What you have to do:
Retype each record below word for word. Leave the pictures out.

=== Section Start ===

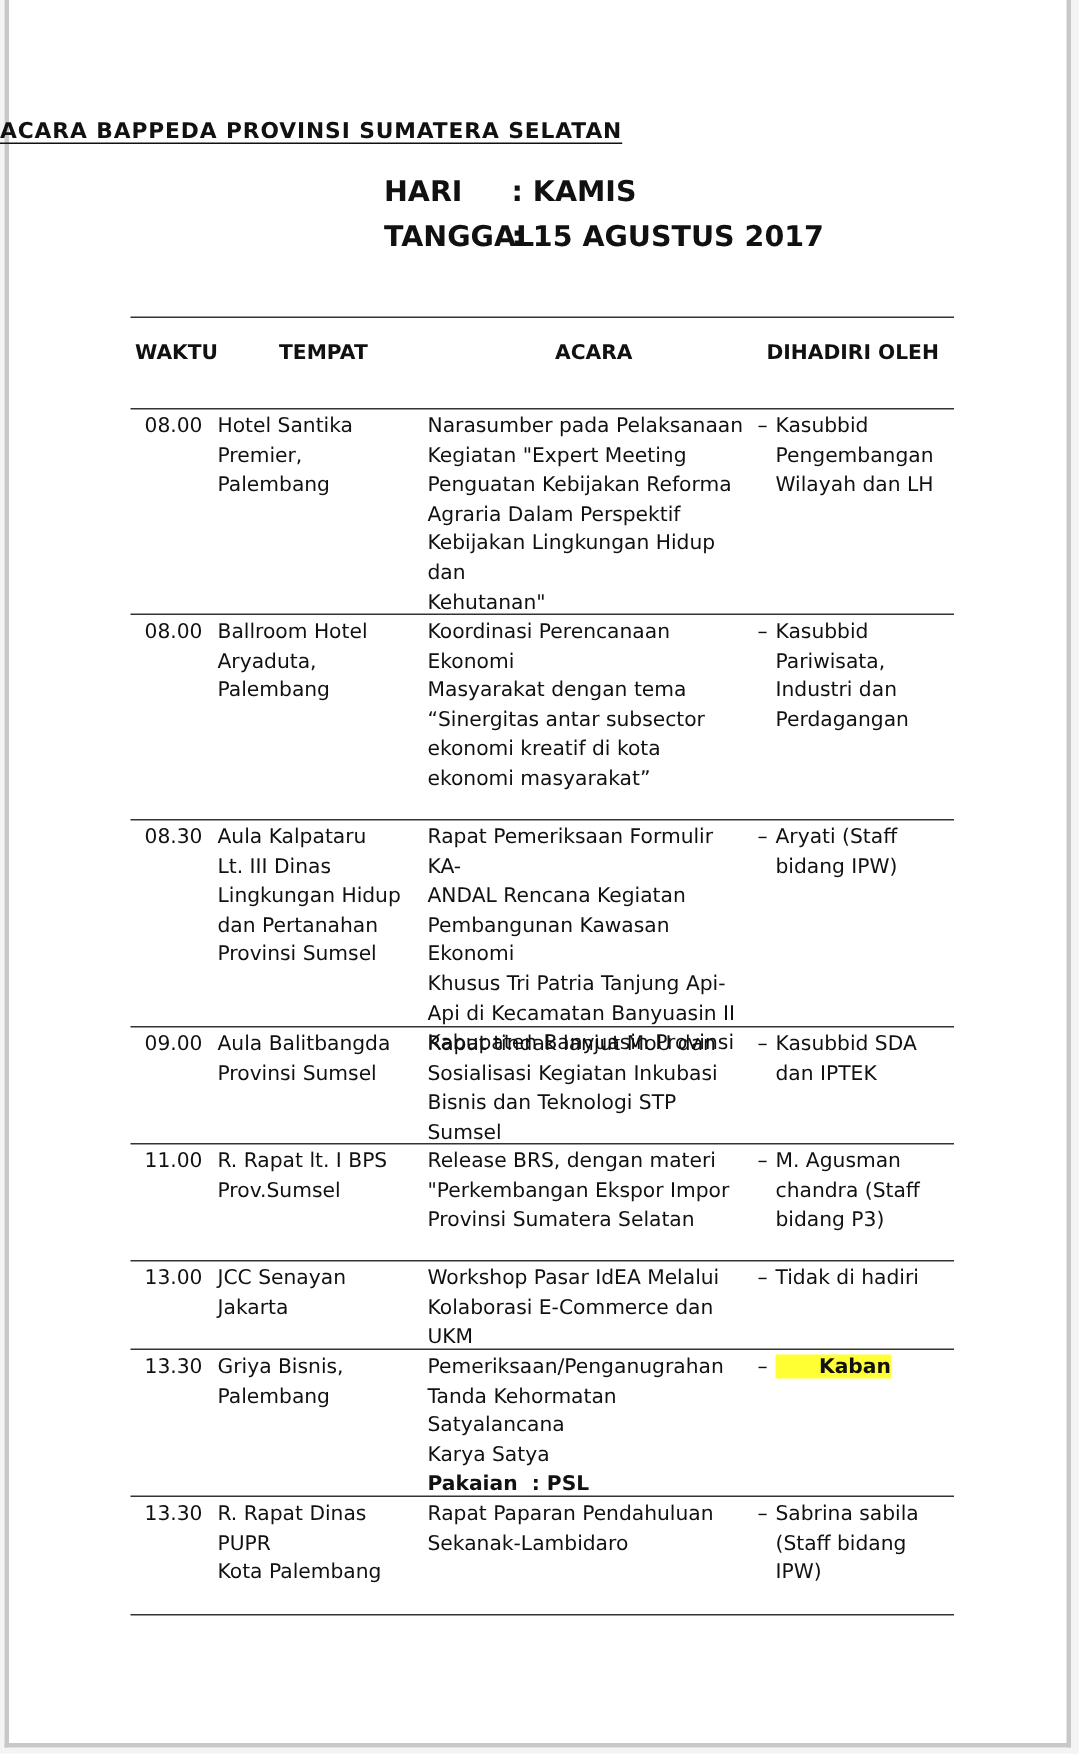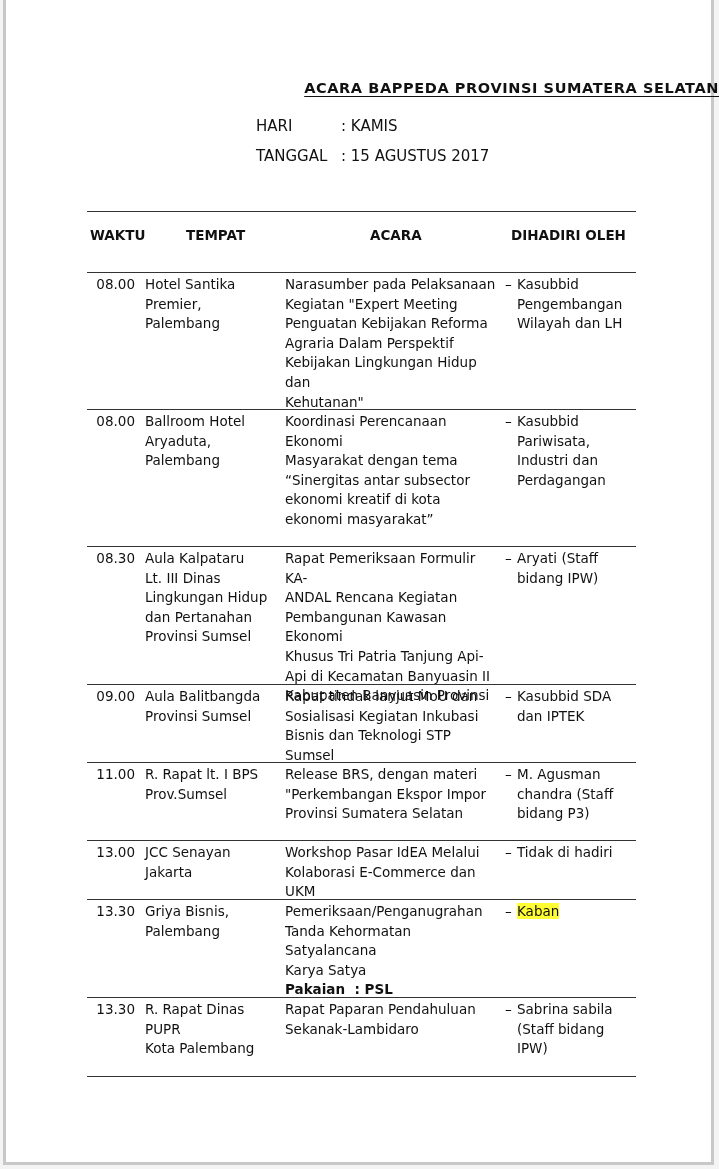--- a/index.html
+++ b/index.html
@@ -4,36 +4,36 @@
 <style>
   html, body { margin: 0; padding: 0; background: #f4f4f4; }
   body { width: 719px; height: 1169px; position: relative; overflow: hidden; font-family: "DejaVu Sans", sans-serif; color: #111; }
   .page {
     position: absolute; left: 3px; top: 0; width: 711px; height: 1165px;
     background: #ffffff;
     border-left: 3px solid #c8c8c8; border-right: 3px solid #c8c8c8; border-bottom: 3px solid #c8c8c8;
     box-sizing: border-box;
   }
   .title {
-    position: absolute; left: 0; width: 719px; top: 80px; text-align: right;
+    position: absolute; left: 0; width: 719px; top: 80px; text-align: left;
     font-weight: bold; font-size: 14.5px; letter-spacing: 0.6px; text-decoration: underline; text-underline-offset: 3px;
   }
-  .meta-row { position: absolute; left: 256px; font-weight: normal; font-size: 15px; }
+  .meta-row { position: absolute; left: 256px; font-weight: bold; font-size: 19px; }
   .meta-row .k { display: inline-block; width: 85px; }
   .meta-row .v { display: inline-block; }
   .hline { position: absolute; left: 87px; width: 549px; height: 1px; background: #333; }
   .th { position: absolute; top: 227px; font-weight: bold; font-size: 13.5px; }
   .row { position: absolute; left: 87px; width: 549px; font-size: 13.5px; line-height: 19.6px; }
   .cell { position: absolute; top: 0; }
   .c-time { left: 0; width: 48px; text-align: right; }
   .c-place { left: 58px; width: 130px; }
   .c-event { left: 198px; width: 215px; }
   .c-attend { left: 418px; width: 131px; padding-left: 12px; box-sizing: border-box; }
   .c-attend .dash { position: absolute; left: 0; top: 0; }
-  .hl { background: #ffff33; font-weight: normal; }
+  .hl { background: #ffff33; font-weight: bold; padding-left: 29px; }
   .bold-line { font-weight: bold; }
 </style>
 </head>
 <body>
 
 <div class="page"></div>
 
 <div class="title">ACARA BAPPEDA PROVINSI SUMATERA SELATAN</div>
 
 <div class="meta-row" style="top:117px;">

=== Section End ===

Task result:
--- a/index.html
+++ b/index.html
@@ -4,36 +4,36 @@
 <style>
   html, body { margin: 0; padding: 0; background: #f4f4f4; }
   body { width: 719px; height: 1169px; position: relative; overflow: hidden; font-family: "DejaVu Sans", sans-serif; color: #111; }
   .page {
     position: absolute; left: 3px; top: 0; width: 711px; height: 1165px;
     background: #ffffff;
     border-left: 3px solid #c8c8c8; border-right: 3px solid #c8c8c8; border-bottom: 3px solid #c8c8c8;
     box-sizing: border-box;
   }
   .title {
-    position: absolute; left: 0; width: 719px; top: 80px; text-align: right;
+    position: absolute; left: 0; width: 719px; top: 80px; text-align: left;
     font-weight: bold; font-size: 14.5px; letter-spacing: 0.6px; text-decoration: underline; text-underline-offset: 3px;
   }
-  .meta-row { position: absolute; left: 256px; font-weight: normal; font-size: 15px; }
+  .meta-row { position: absolute; left: 256px; font-weight: bold; font-size: 19px; }
   .meta-row .k { display: inline-block; width: 85px; }
   .meta-row .v { display: inline-block; }
   .hline { position: absolute; left: 87px; width: 549px; height: 1px; background: #333; }
   .th { position: absolute; top: 227px; font-weight: bold; font-size: 13.5px; }
   .row { position: absolute; left: 87px; width: 549px; font-size: 13.5px; line-height: 19.6px; }
   .cell { position: absolute; top: 0; }
   .c-time { left: 0; width: 48px; text-align: right; }
   .c-place { left: 58px; width: 130px; }
   .c-event { left: 198px; width: 215px; }
   .c-attend { left: 418px; width: 131px; padding-left: 12px; box-sizing: border-box; }
   .c-attend .dash { position: absolute; left: 0; top: 0; }
-  .hl { background: #ffff33; font-weight: normal; }
+  .hl { background: #ffff33; font-weight: bold; padding-left: 29px; }
   .bold-line { font-weight: bold; }
 </style>
 </head>
 <body>
 
 <div class="page"></div>
 
 <div class="title">ACARA BAPPEDA PROVINSI SUMATERA SELATAN</div>
 
 <div class="meta-row" style="top:117px;">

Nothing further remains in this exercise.